During ’08 we saw very nice production gains in each one of our core areas of activity. As compared to ’07, our ’08 equivalent daily production increased 16% in the midcontinent, 15% in the Permian and 5% in the Gulf Coast. Fourth quarter also marked record quarters for regional production in both the midcontinent and the Permian. With our midcontinent region averaging 238 million a day and our Permian region averaging 176 million a day.

Year-over-year our total company gas production was up 6% during ’08 an increase driven by the high activity levels in our Texas Panhandle and Woodford shale gas programs. These programs helped to increase our average daily gas production in the midcontinent 19% from 160 million a day in ’07 to 190 million a day in 2008.

On the oil side, we also saw a nice increase there as well. Total company oil production increased 12% and this primarily was a result of, as you are all familiar with, our Permian basin horizontal oil program which helped to boost our oil production. In fact, in the Permian we saw 36% increase from ’07 going from 9,520 barrels a day in ’07 to 12,938 barrels a day in ’08.

Our high activity levels during the fourth quarter continued our upward production growth trend in to January and right now we’re looking at January falling somewhere in the range of $496 to $498 million a day. However, with our decision to cut back our rig count until costs fall back in to line with low commodity prices we anticipate a drop in our production sometime here in the middle of Q1.

Looking forward in to ’09 we’ve put various models together trying to predict our ’09 production levels and in each case we’ve built in one primary assumption and that is that we’ll live within cash flow for our capital investment. The wild card in each one of these models is the timing of when we’ll see the costs fall back in line with low commodity prices and be able to pick up our activity. If it’s early in the year we’ll pick up our production trend after a short period of production decline and if it’s later in the year we’ll see a bit longer period of decline before our production growth continues.

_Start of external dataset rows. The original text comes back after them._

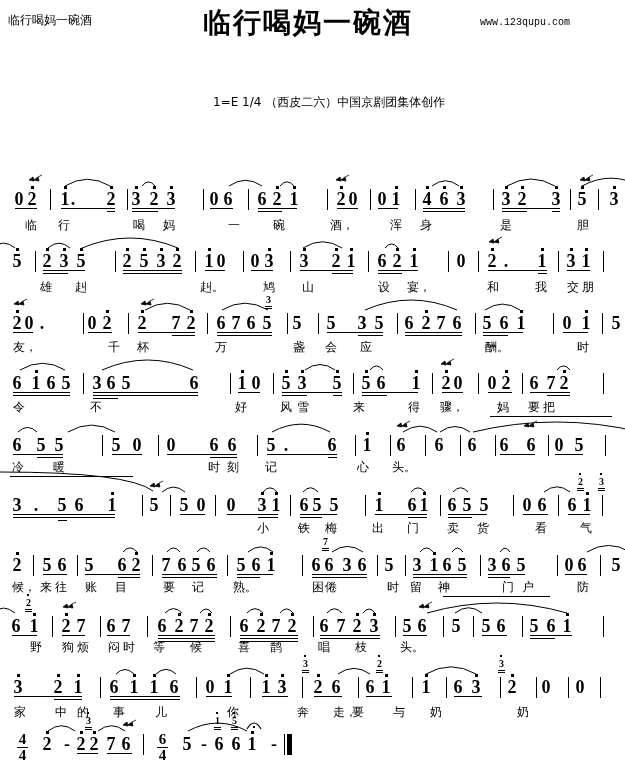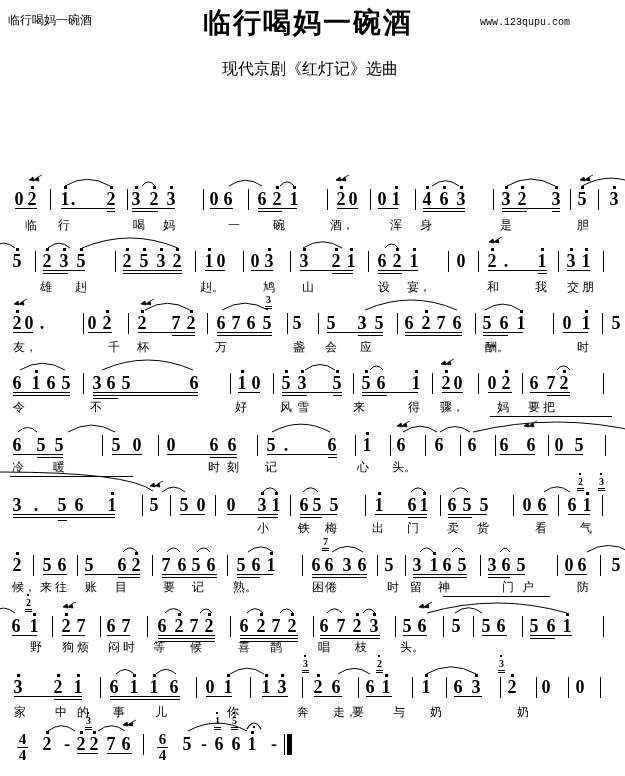--- a/index.html
+++ b/index.html
@@ -24,21 +24,21 @@
   .mel{position:absolute;height:1px;background:#000;}
   #score-svg{position:absolute;left:0;top:0;}
 </style>
 </head>
 <body>
 
 <div id="page">
   <div id="site-name" class="abs">临行喝妈一碗酒</div>
   <div id="title" class="abs">临行喝妈一碗酒</div>
   <div id="url" class="abs">www.123qupu.com</div>
-  <div id="subtitle" class="abs">现代京剧《红灯记》选曲</div>
+  <div id="key-line" class="abs">1=E 1/4 （西皮二六）中国京剧团集体创作</div>
   <div id="score">
       <div class="note" style="left: 14px; top: 190px;">0</div>
       <div class="note" style="left: 27px; top: 190px;">2</div>
       <div class="dot" style="left: 31px; top: 186px;"></div>
       <div class="note" style="left: 60px; top: 190px;">1</div>
       <div class="dot" style="left: 64px; top: 186px;"></div>
       <div class="note" style="left: 68px; top: 190px;">.</div>
       <div class="note" style="left: 106px; top: 190px;">2</div>
       <div class="dot" style="left: 110px; top: 186px;"></div>
       <div class="note" style="left: 131px; top: 190px;">3</div>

Based on a wide range of possible results, we’ve projected our full year production to average in the range of 440 to 460 million a day with our first quarter expected to be in a range of 476 to 488 million a day. We’ve demonstrated our assets allow for production growth however, given current market conditions and as Mick said as a precursor to this phone call here in his segment, we’re simply living on our cash flow and we’re waiting for service costs to fall back to levels encouraging our investments. The timing of this is going to have an impact obviously on our production.

Shifting gears to our exploitation efforts, last year was another successful year for our exploitation program. During ’08 our production group deployed approximately $139 million in capital, the performed 448 projects, 75 of which were drilling projects and 373 were work over recompletion and/or remedial type projects. For ’09 back in October, we actually began our ’09 production group planning process.

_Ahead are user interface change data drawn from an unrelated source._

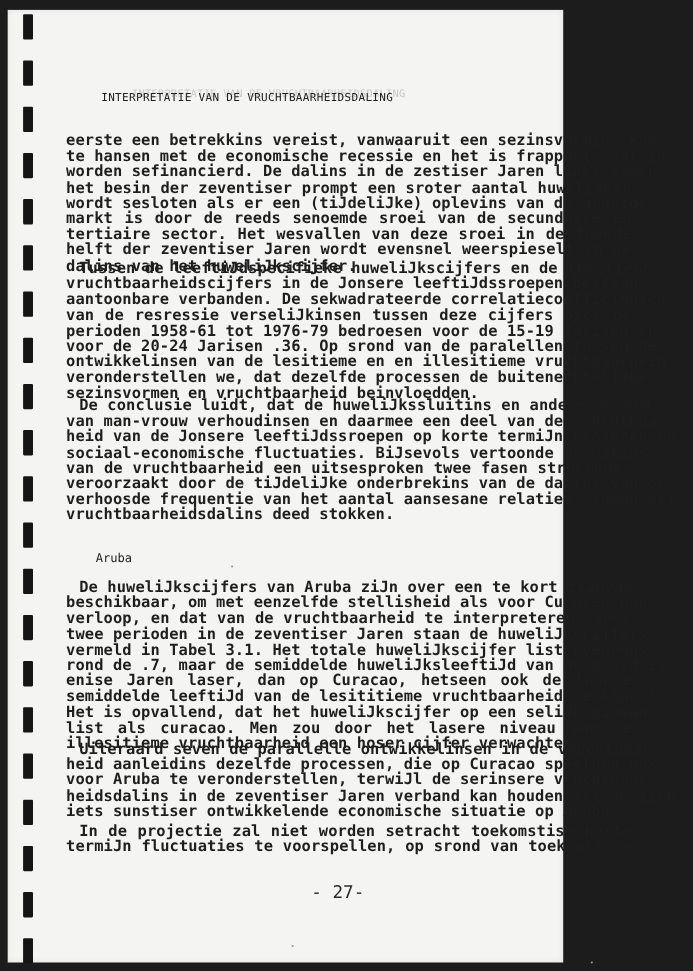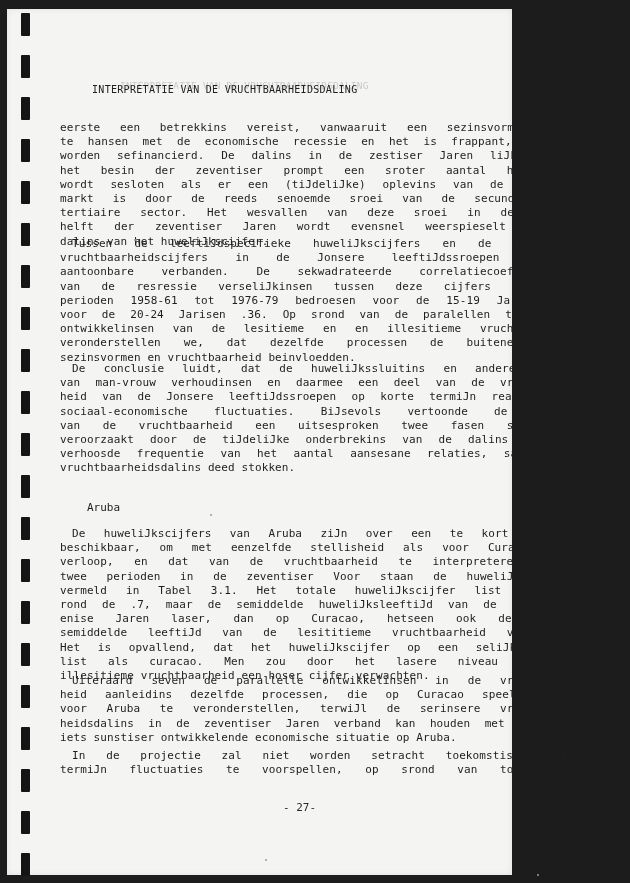--- a/index.html
+++ b/index.html
@@ -51,24 +51,25 @@
       font-size: 10px;
       color: #202020;
       letter-spacing: 0.3px;
       white-space: nowrap;
     }
     .text {
       position: absolute;
       left: 53px;
       width: 514px;
       font-family: "DejaVu Sans Mono", monospace;
-      font-size: 11px;
+      font-size: 14px;
       line-height: 14.2px;
       color: #1e1e1e;
       letter-spacing: 0.1px;
+      font-weight: bold;
     }
     .line {
       display: block;
       white-space: nowrap;
       text-align: justify;
       text-align-last: justify;
       height: 14.2px;
     }
     .line.last {
       text-align-last: left;
@@ -82,21 +83,21 @@
       top: 501px;
       font-family: "DejaVu Sans Mono", monospace;
       font-size: 11px;
       color: #1e1e1e;
     }
     .pagenum {
       position: absolute;
       left: 276px;
       top: 792px;
       font-family: "DejaVu Sans Mono", monospace;
-      font-size: 11px;
+      font-size: 16px;
       color: #2a2a2a;
     }
     .speck {
       position: absolute;
       background: #9a9a9a;
       border-radius: 50%;
     }
   </style>
 </head>
 <body>
@@ -163,21 +164,21 @@
       <span class="line">verhoosde frequentie van het aantal aansesane relaties, samen met</span>
       <span class="line last">vruchtbaarheidsdalins deed stokken.</span>
     </div>
 
     <div class="subhead" style="left:80px;top:492px">Aruba</div>
 
     <div class="text" style="top:518px">
       <span class="line indent">De huweliJkscijfers van Aruba ziJn over  een  te  kort  tiJdvak</span>
       <span class="line">beschikbaar,  om  met  eenzelfde stellisheid als voor Curacao hun</span>
       <span class="line">verloop, en dat van de  vruchtbaarheid  te  interpreteren.  Voor</span>
-      <span class="line">twee  perioden  in  de zeventiser Voor staan de huweliJkscijfers</span>
+      <span class="line">twee  perioden  in  de zeventiser Jaren staan de huweliJkscijfers</span>
       <span class="line">vermeld in Tabel 3.1.  Het totale huweliJkscijfer  list  eveneens</span>
       <span class="line">rond  de .7, maar de semiddelde huweliJksleeftiJd van de bruid is</span>
       <span class="line">enise  Jaren  laser,  dan  op  Curacao,  hetseen  ook  de  lasere</span>
       <span class="line">semiddelde  leeftiJd van de lesititieme vruchtbaarheid verklaart.</span>
       <span class="line">Het is opvallend, dat het huweliJkscijfer op  een  seliJk  niveau</span>
       <span class="line">list  als  curacao.   Men  zou  door  het  lasere  niveau  van de</span>
       <span class="line last">illesitieme vruchtbaarheid een hoser cijfer verwachten.</span>
     </div>
 
     <div class="text" style="top:665px">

With the dramatic change in product prices, we’ve refocused our group and our ’09 production growth strategy around really three simple objectives: number one, increasing on net operating income by optimizing production and lowering lifting costs; number two, effectively utilizing a reduced exploitation budget; and number three, prioritizing and accelerating our focus.

We actually have a very solid inventory of exploitation opportunities that we’ve identified for ’09 and through our planning process we generated an inventory of over 550 projects which equated to about $177 million of possible activity. We culled through these projects, we hygraded them and we put together and built a targeted budget of $50 to $60 million comprising a final list of 337 projects, a wide range of varied opportunities from artificial lift, gathering and compression, salt water disposal, recompletion work overs and low risk in field drilling projects.

The majority of the inventories is falling in to make [inaudible] Permian areas as has been the case in the past. The projects have been prioritized, it is very important to us so that we focus on the low cost high impact projects here early in the year.

Outside of our exploitation efforts our production group has identified a number of action items where we’re focused on improving overall operations and lowering lifting costs. We’re ahead of the game from a standpoint of planning and now it comes down to execution.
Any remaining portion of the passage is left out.